_BRIEF:_
Where a picture appears, leave it out, and transcribe all the lines below exactly.

(MATERIAL SUPPLIED)

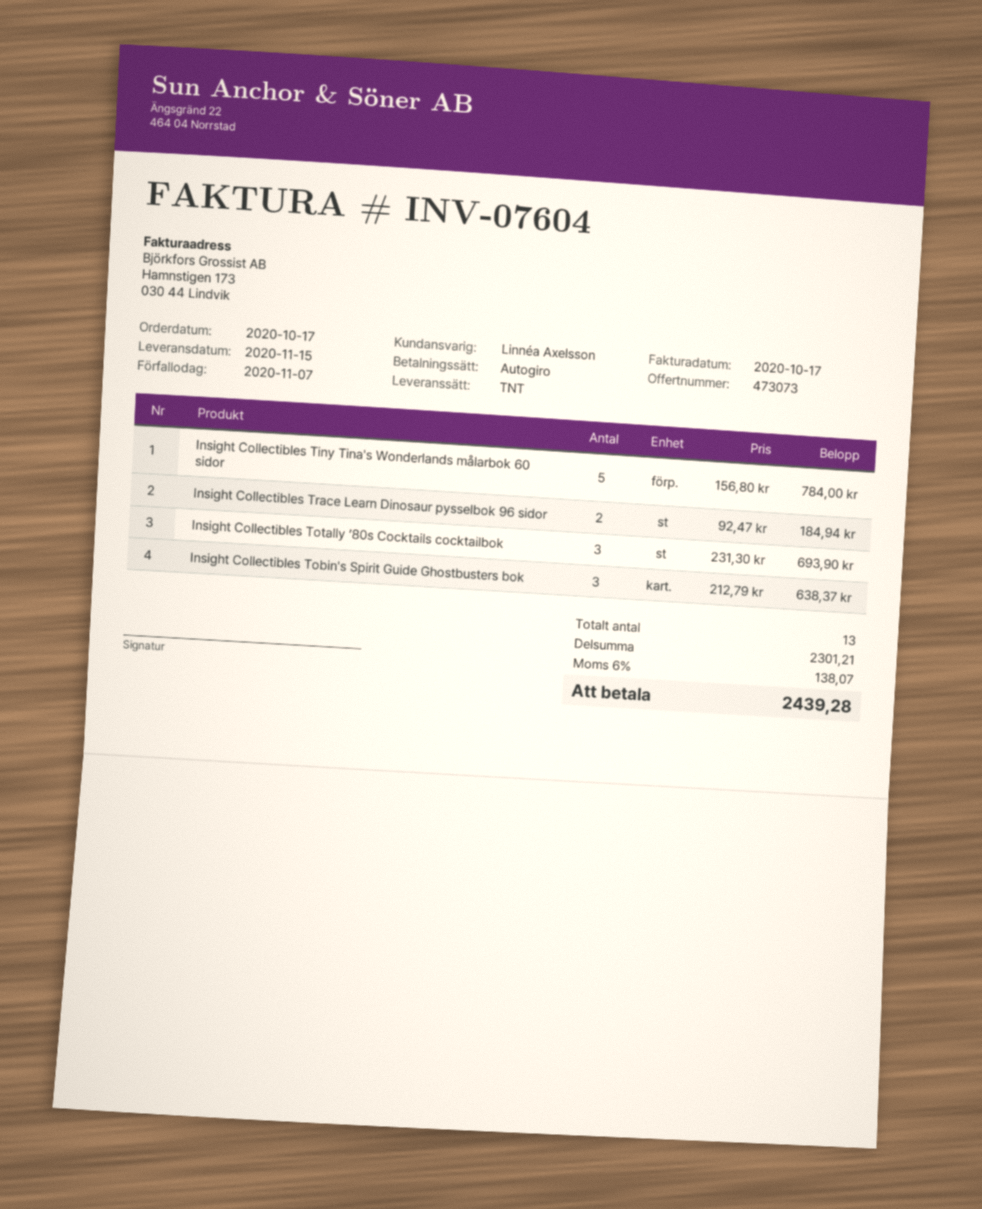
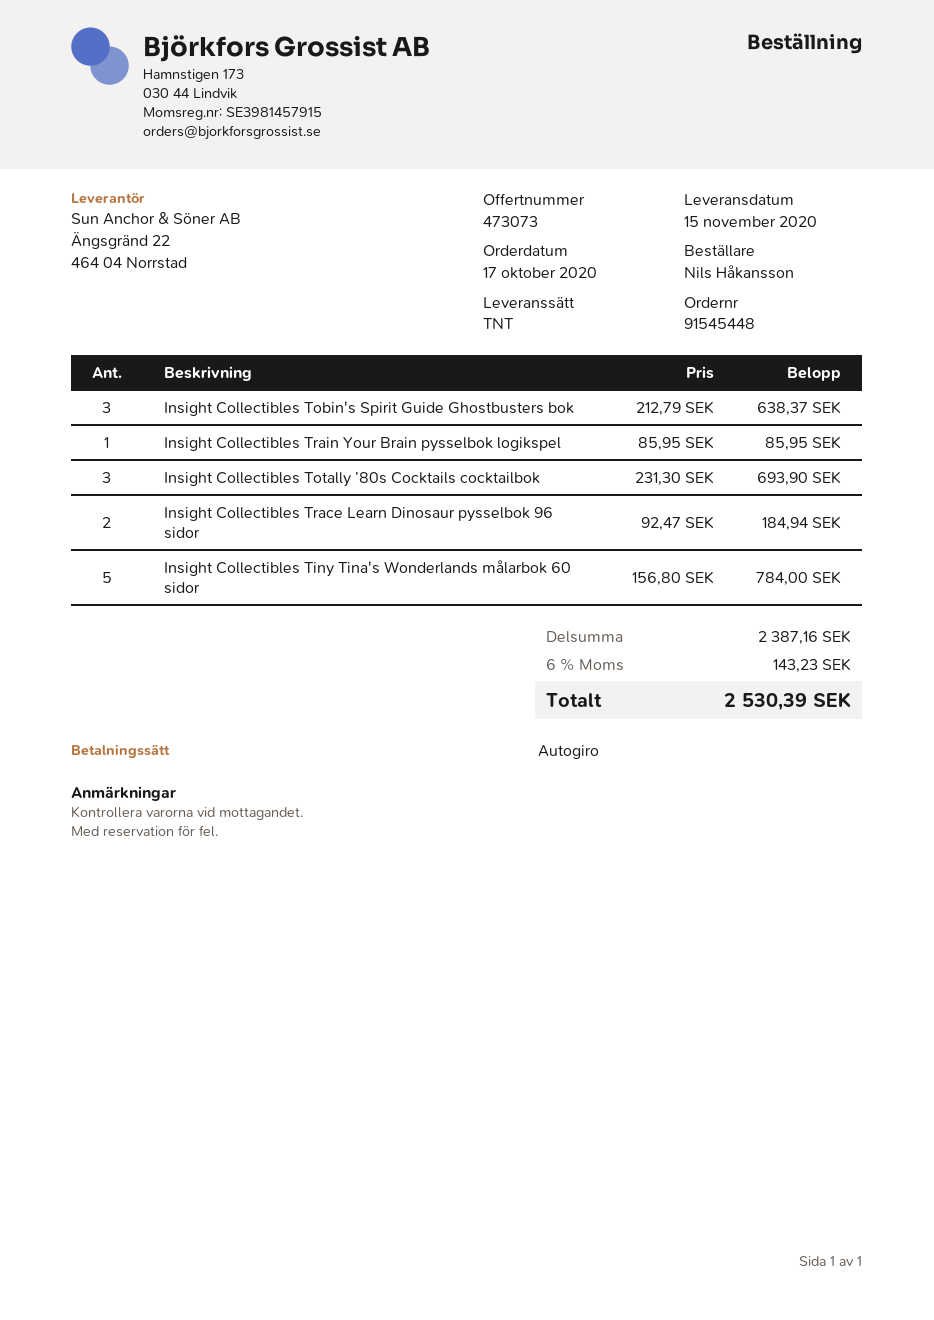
Insight Collectibles Train Your Brain pysselbok logikspel: none -> 1 x 85.95 = 85.95
subtotal: 2301.21 -> 2387.16
tax: 6% = 138.07 -> 6% = 143.23
total: 2439.28 -> 2530.39

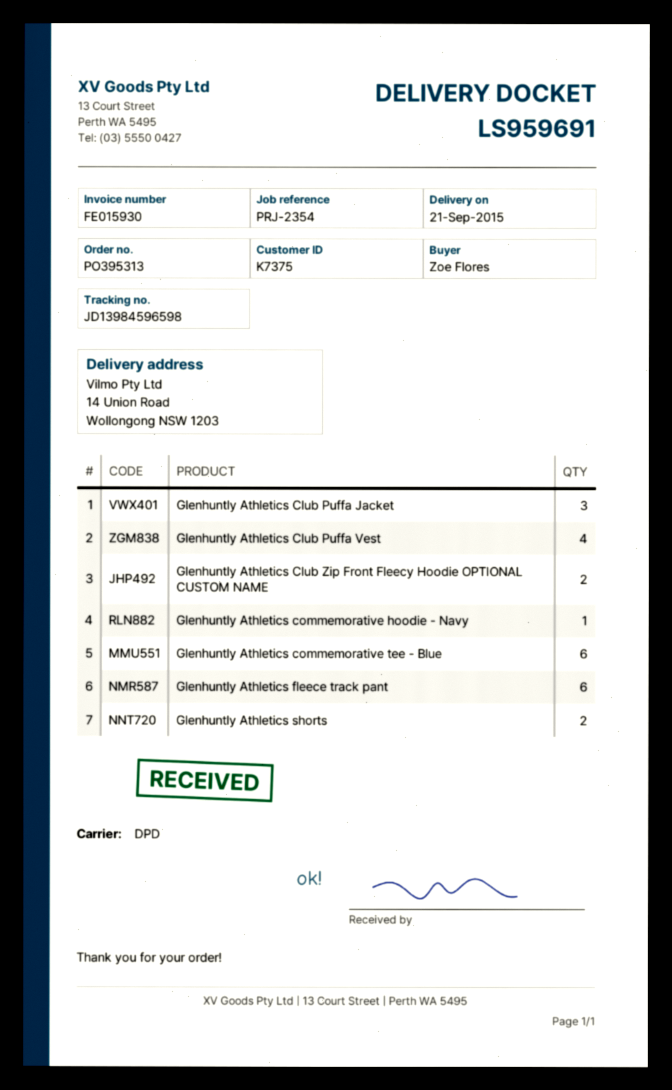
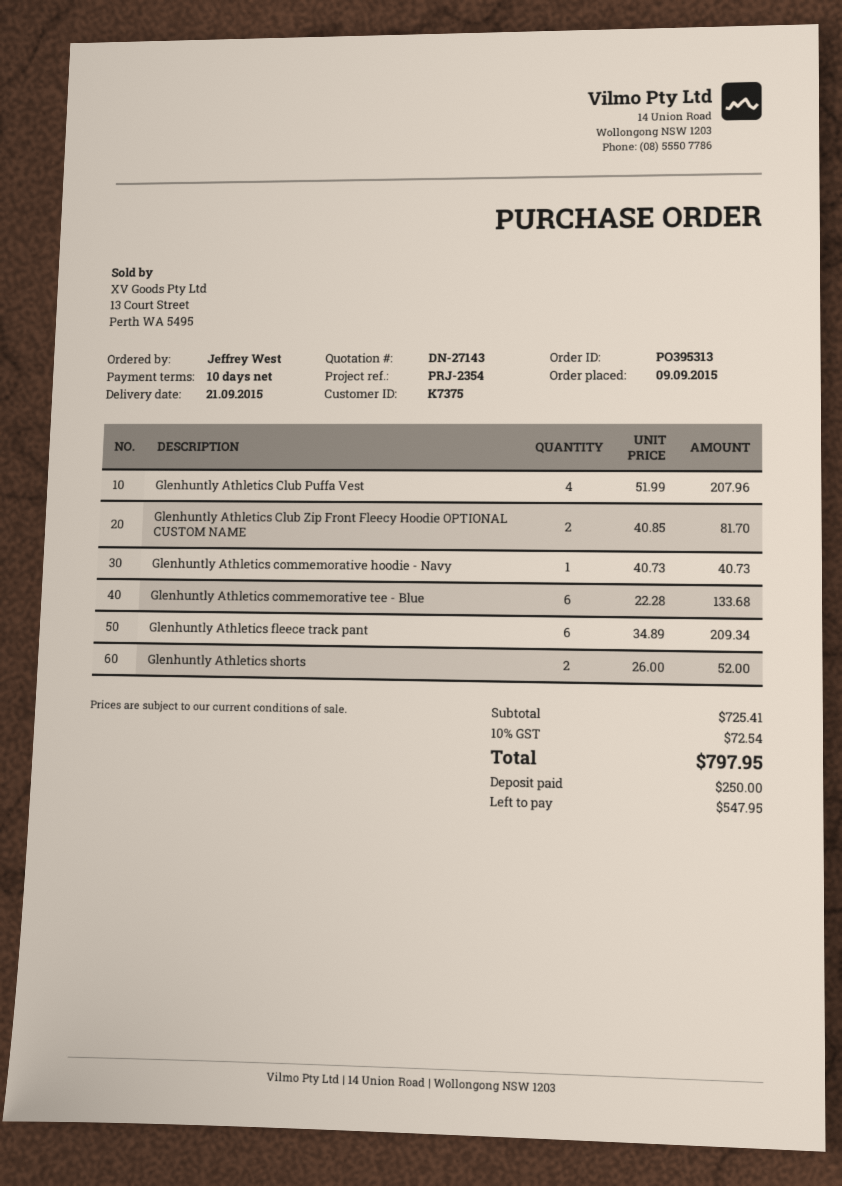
ordered by: Zoe Flores -> Jeffrey West
Glenhuntly Athletics Club Puffa Jacket: 3 -> none

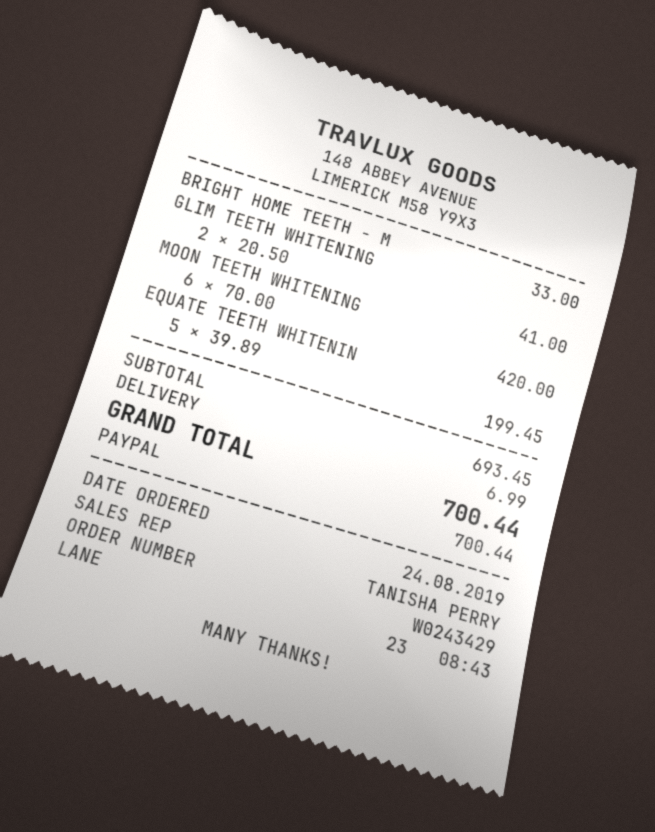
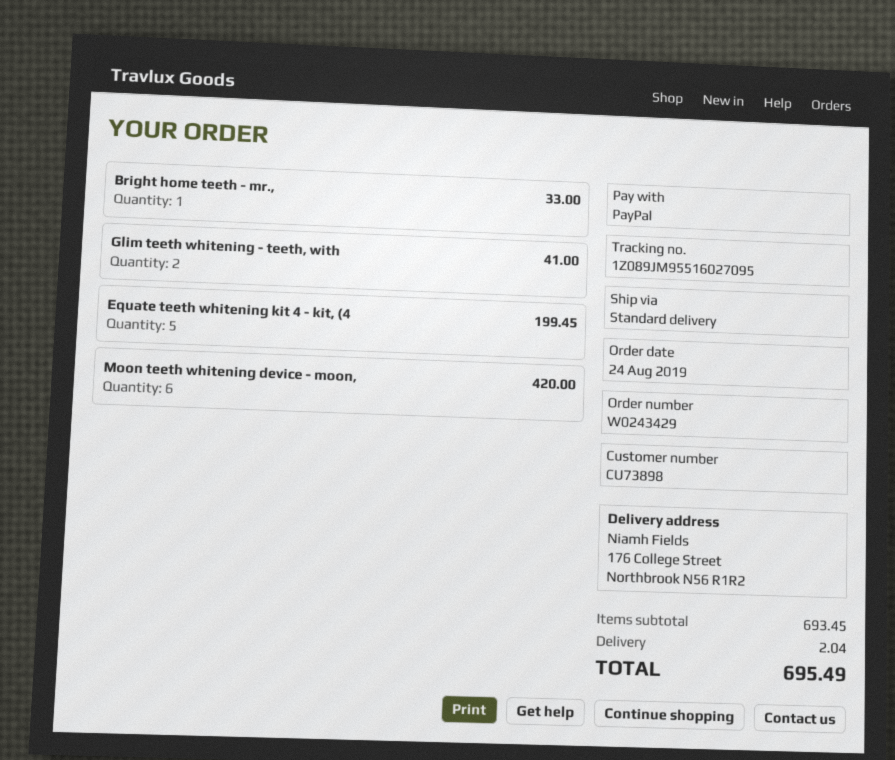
shipping: 6.99 -> 2.04
total: 700.44 -> 695.49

(End MATERIAL SUPPLIED)

_TASK ANSWER:_
Insight Collectibles Train Your Brain pysselbok logikspel: none -> 1 x 85.95 = 85.95
subtotal: 2301.21 -> 2387.16
tax: 6% = 138.07 -> 6% = 143.23
total: 2439.28 -> 2530.39

ordered by: Zoe Flores -> Jeffrey West
Glenhuntly Athletics Club Puffa Jacket: 3 -> none

shipping: 6.99 -> 2.04
total: 700.44 -> 695.49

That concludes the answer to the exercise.